We should be able to combine these to allof/anyof vector reductions, instead we end up with nested branch trees and scalar selects. https://gcc.godbolt.org/z/FImIuY #include <x86intrin.h> float test_merge_allof_v4sf(__v4sf t) { if((t[0] < 0.0 && t[1] < 0.0 && t[2] < 0.0 && t[3] < 0.0) || (t[0] > 1.0 && t[1] > 1.0 && t[2] > 1.0 && t[3] > 1.0)) return 0; return t[0] + t[1]; } float test_merge_anyof_v4sf(__v4sf t) { if((t[0] < 0.0 || t[1] < 0.0 || t[2] < 0.0 || t[3] < 0.0) || (t[0] > 1.0 || t[1] > 1.0 || t[2] > 1.0 || t[3] > 1.0)) return 0; return t[0] + t[1]; } float test_separate_allof_v4sf(__v4sf t) { if((t[0] < 0.0 && t[1] < 0.0 && t[2] < 0.0 && t[3] < 0.0)) return 0; if((t[0] > 1.0 && t[1] > 1.0 && t[2] > 1.0 && t[3] > 1.0)) return 0; return t[0] + t[1]; } float test_separate_anyof_v4sf(__v4sf t) { if((t[0] < 0.0 || t[1] < 0.0 || t[2] < 0.0 || t[3] < 0.0)) return 0; if((t[0] > 1.0 || t[1] > 1.0 || t[2] > 1.0 || t[3] > 1.0)) return 0; return t[0] + t[1]; } int test_separate_allof_v4si(__v4si t) { if((t[0] < 1 && t[1] < 1 && t[2] < 1 && t[3] < 1)) return 0; if((t[0] > 255 && t[1] > 255 && t[2] > 255 && t[3] > 255)) return 0; return t[0] + t[1]; } int test_separate_anyof_v4si(__v4si t) { if((t[0] < 1 || t[1] < 1 || t[2] < 1 || t[3] < 1)) return 0; if((t[0] > 255 || t[1] > 255 || t[2] > 255 || t[3] > 255)) return 0; return t[0] + t[1]; }
I also just arrived at this. https://godbolt.org/z/zIyI0_ I did some benchmark (not of just the snippet, but of the entire code), and this results in up to ~-2% improvement in some tested cases. (and a +18% regression in a few cases, so cost model!) Any pointers?

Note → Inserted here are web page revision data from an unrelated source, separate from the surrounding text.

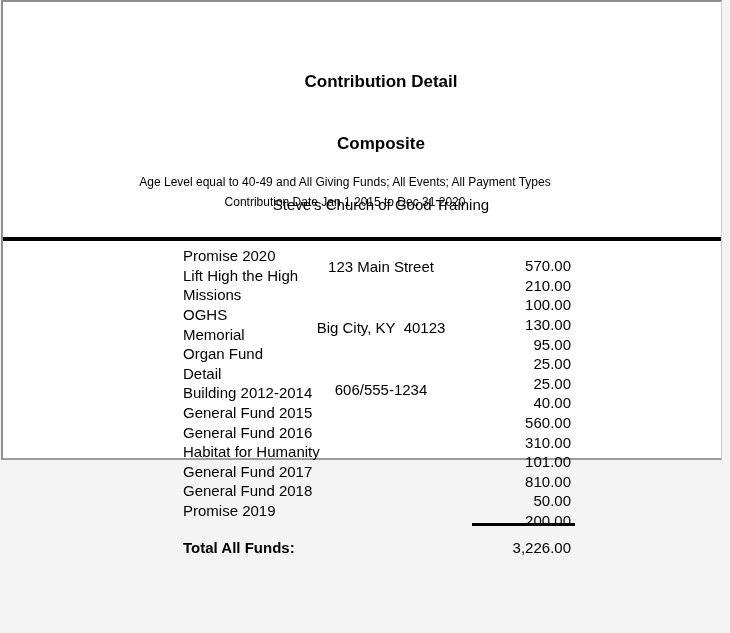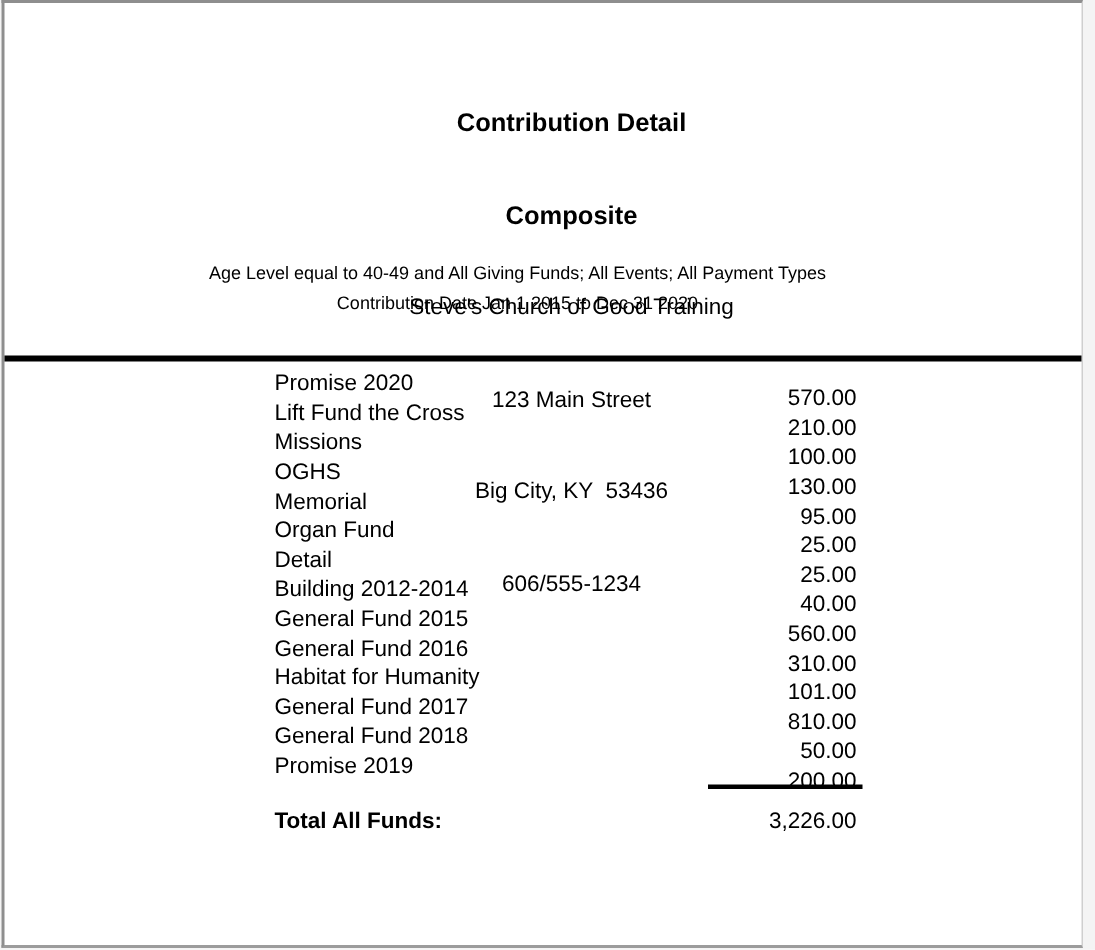--- a/index.html
+++ b/index.html
@@ -10,21 +10,21 @@
     background: #f4f4f4;
     font-family: "Liberation Sans", "DejaVu Sans", sans-serif;
     color: #000;
     overflow: hidden;
   }
   .page {
     position: absolute;
     left: 1px;
     top: 0;
     width: 721px;
-    height: 632px;
+    height: 460px;
     box-sizing: border-box;
     background: #ffffff;
     border-top: 2px solid #8e8e8e;
     border-left: 2px solid #8e8e8e;
     border-bottom: 2px solid #9c9c9c;
     border-right: 1px solid #cfcfcf;
     padding-left: 24px;
   }
   
   .report-header {
@@ -103,39 +103,39 @@
 </head>
 <body>
 
 <div class="page">
 
   <div class="report-header">
     <div class="title">Contribution Detail</div>
     <div class="title">Composite</div>
     <div class="info">Steve's Church of Good Training</div>
     <div class="info">123 Main Street</div>
-    <div class="info">Big City, KY  53436</div>
+    <div class="info">Big City, KY  40123</div>
     <div class="info">606/555-1234</div>
   </div>
 
   <div class="criteria">
     <div>Age Level equal to 40-49 and All Giving Funds; All Events; All Payment Types</div>
     <div>Contribution Date Jan 1 2015 to Dec 31 2020</div>
   </div>
 
   <div class="thick-rule"></div>
 
   <div class="fund-table" id="fund-rows">
   <div class="fund-row">
     <span class="fund-name">Promise 2020</span>
     <span class="fund-amount">570.00</span>
   </div>
 
   <div class="fund-row">
-    <span class="fund-name">Lift Fund the Cross</span>
+    <span class="fund-name">Lift High the High</span>
     <span class="fund-amount">210.00</span>
   </div>
 
   <div class="fund-row">
     <span class="fund-name">Missions</span>
     <span class="fund-amount">100.00</span>
   </div>
 
   <div class="fund-row">
     <span class="fund-name">OGHS</span>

(In reply to Roman Lebedev from comment #1) > I also just arrived at this. > https://godbolt.org/z/zIyI0_ > I did some benchmark (not of just the snippet, but of the entire code), > and this results in up to ~-2% improvement in some tested cases. > (and a +18% regression in a few cases, so cost model!) > > Any pointers? The more general case: bool test(const unsigned char* input) { return input[0] != 0xFF && input[1] != 0xFF && input[2] != 0xFF && input[3] != 0xFF; } ...is hard/impossible. If the 1st byte is 0xFF, then we are not allowed to load any further because that could be unmapped memory. I think we would require the 'dereferenceable' attribute to handle that case.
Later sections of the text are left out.